Give again, unaltered, the line with "to finish the" and all lines that follow it in the listing below, minus any pictures.

_Source data_.
────────

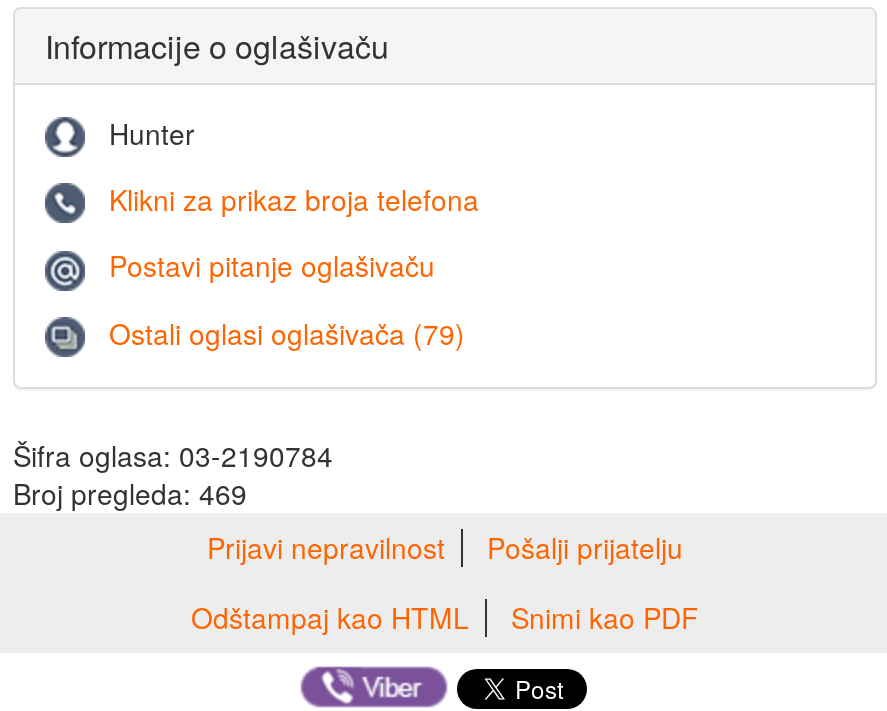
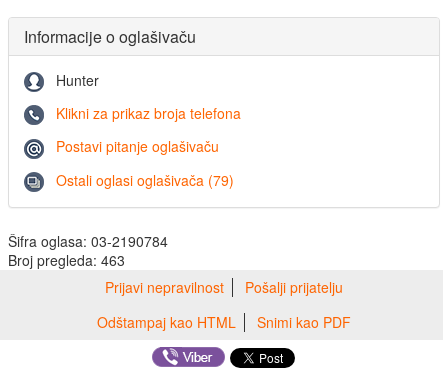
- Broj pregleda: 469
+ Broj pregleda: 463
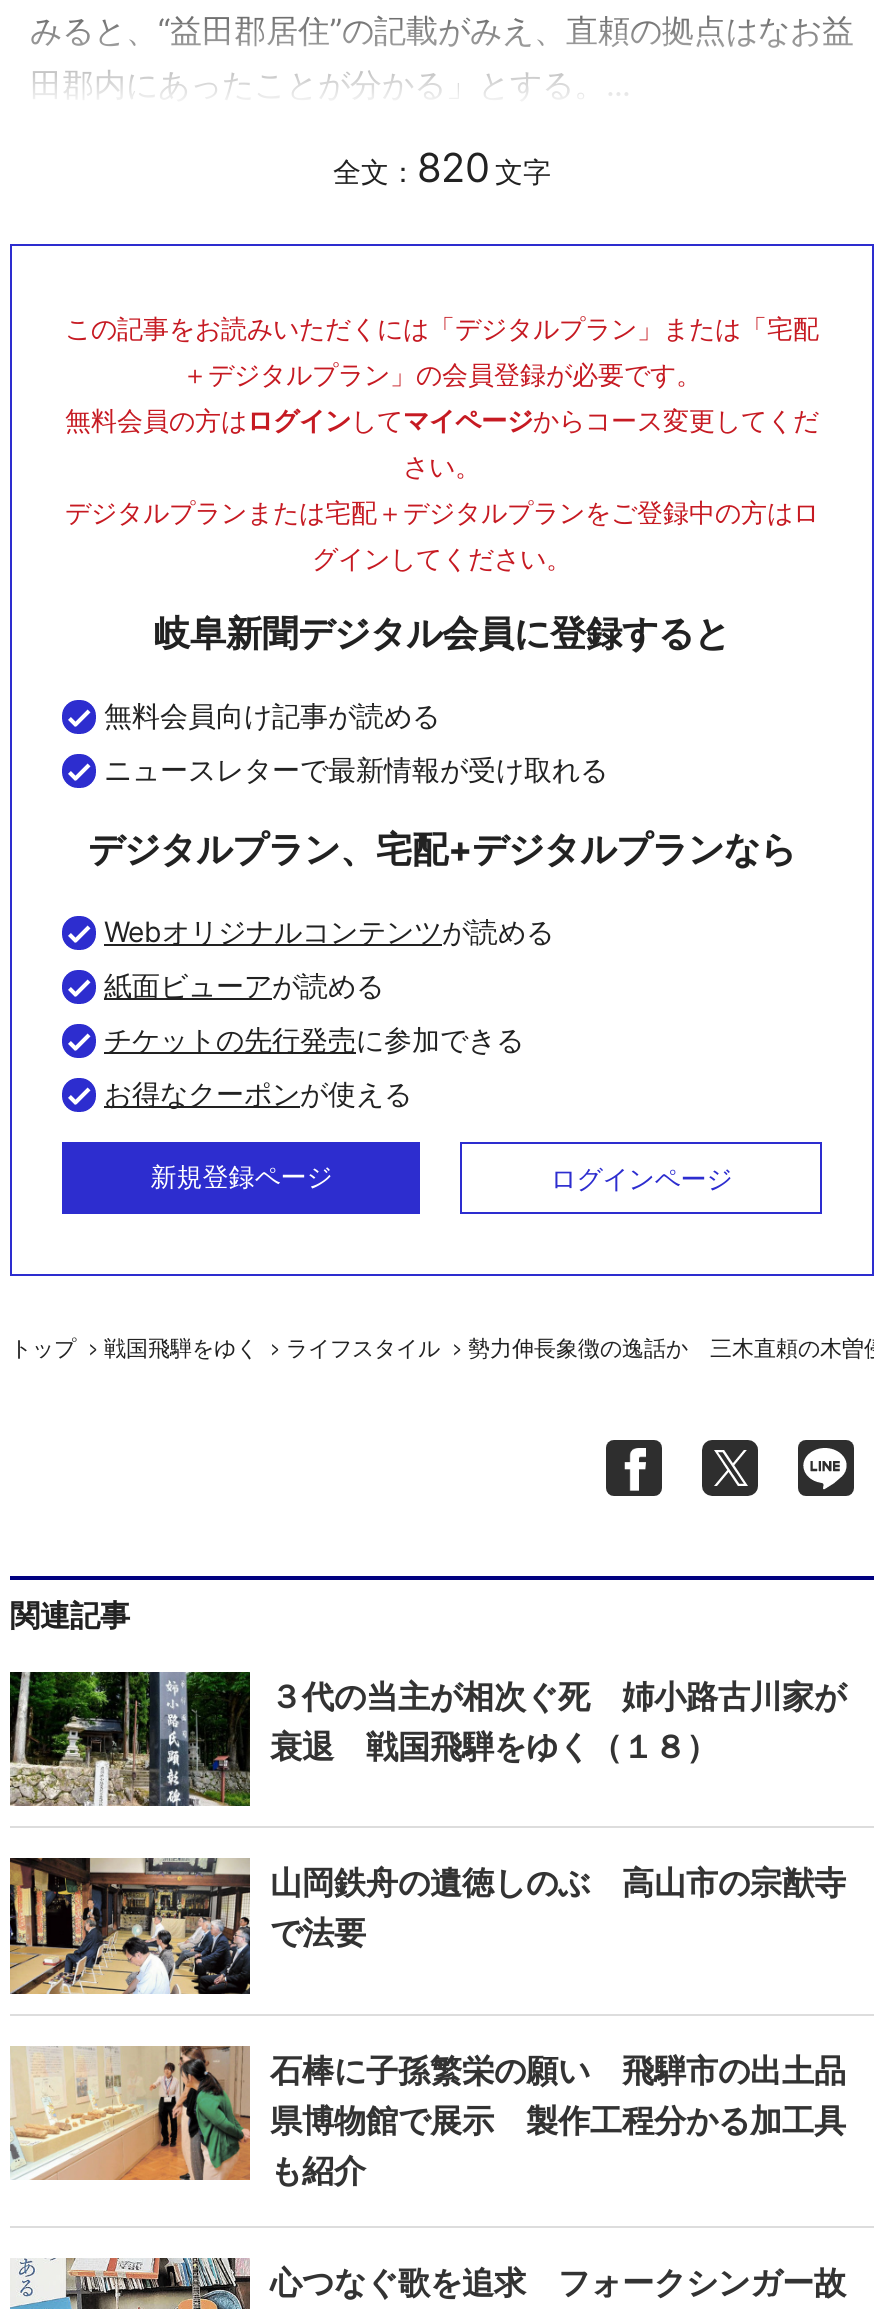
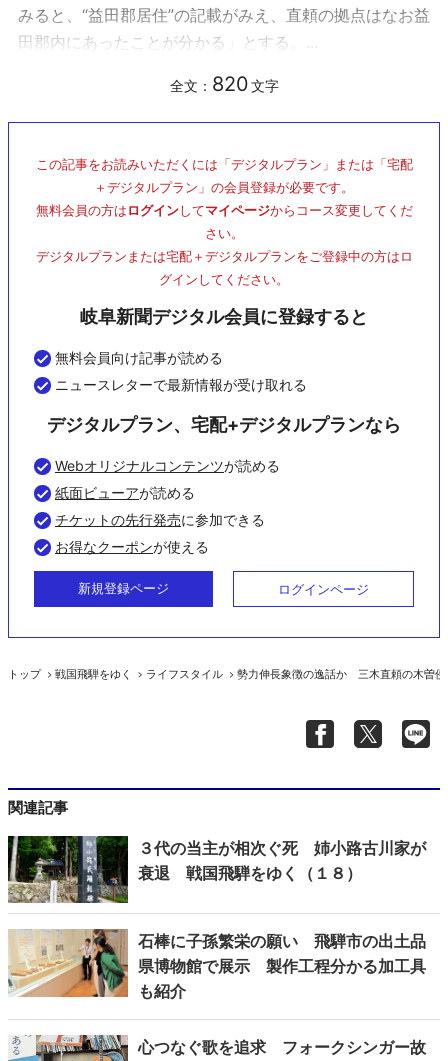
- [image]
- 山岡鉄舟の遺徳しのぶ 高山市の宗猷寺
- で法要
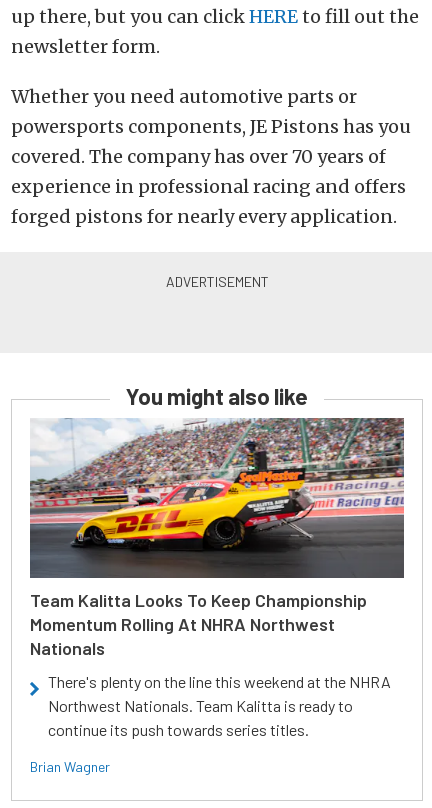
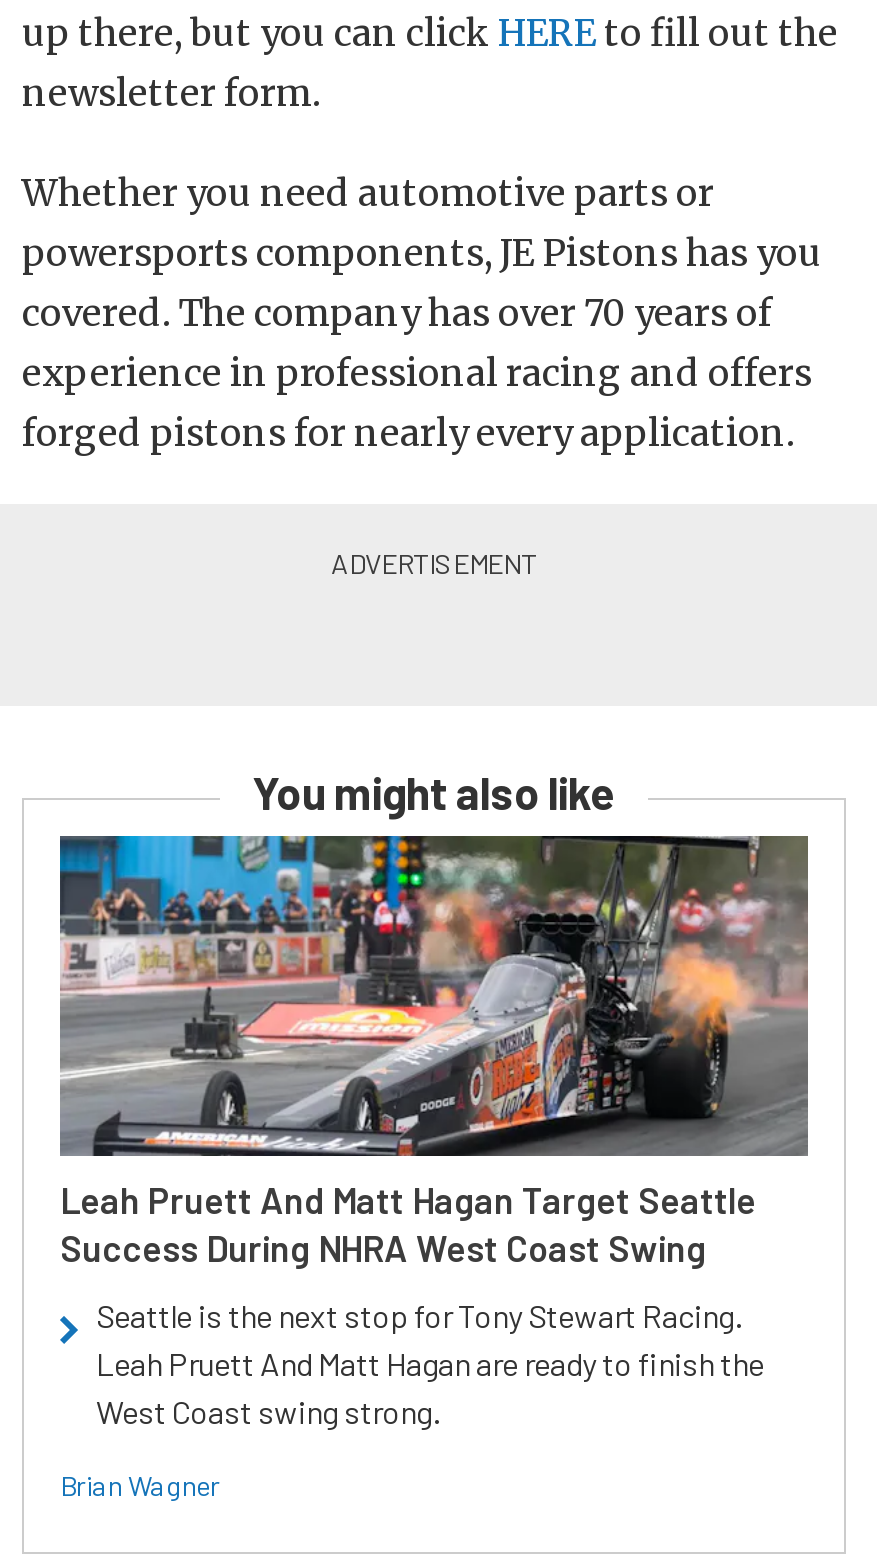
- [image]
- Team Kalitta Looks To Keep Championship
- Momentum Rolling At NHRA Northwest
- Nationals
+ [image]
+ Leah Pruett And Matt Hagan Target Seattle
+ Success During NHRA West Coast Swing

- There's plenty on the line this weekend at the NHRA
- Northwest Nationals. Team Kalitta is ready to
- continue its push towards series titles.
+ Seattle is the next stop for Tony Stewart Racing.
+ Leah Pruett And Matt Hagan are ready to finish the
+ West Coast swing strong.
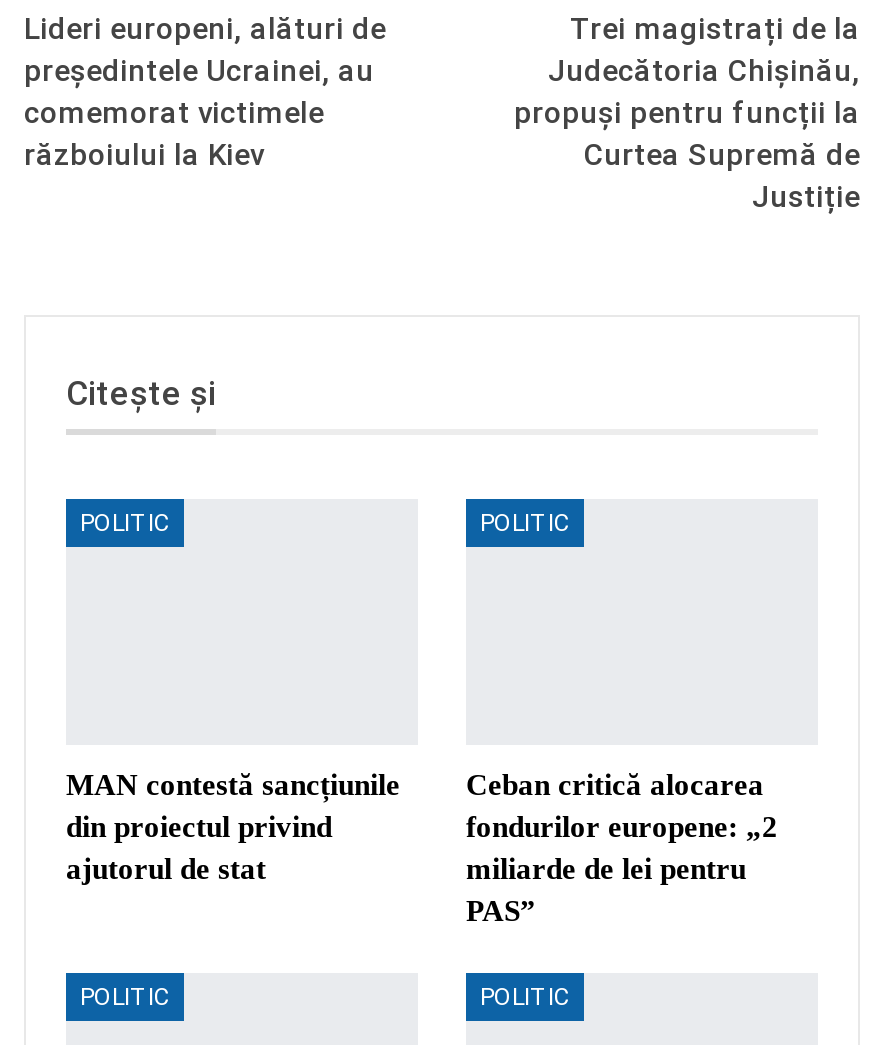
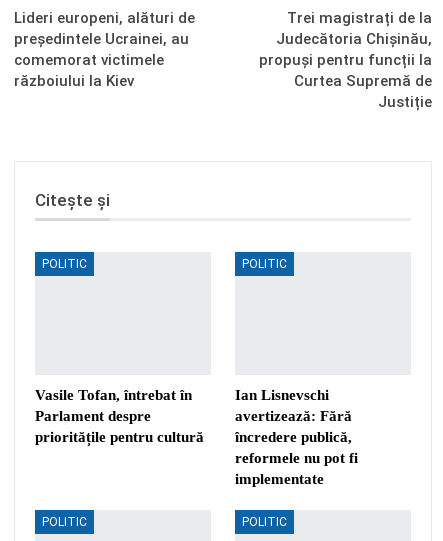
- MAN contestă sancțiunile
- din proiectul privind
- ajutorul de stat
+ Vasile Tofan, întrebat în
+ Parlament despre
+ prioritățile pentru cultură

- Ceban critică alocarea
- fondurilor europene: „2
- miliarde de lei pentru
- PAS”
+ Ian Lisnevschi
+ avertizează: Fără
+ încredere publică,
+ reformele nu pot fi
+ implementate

────────

_Worked solution_.
+ Leah Pruett And Matt Hagan are ready to finish the
+ West Coast swing strong.
- MAN contestă sancțiunile
- din proiectul privind
- ajutorul de stat
+ Vasile Tofan, întrebat în
+ Parlament despre
+ prioritățile pentru cultură

- Ceban critică alocarea
- fondurilor europene: „2
- miliarde de lei pentru
- PAS”
+ Ian Lisnevschi
+ avertizează: Fără
+ încredere publică,
+ reformele nu pot fi
+ implementate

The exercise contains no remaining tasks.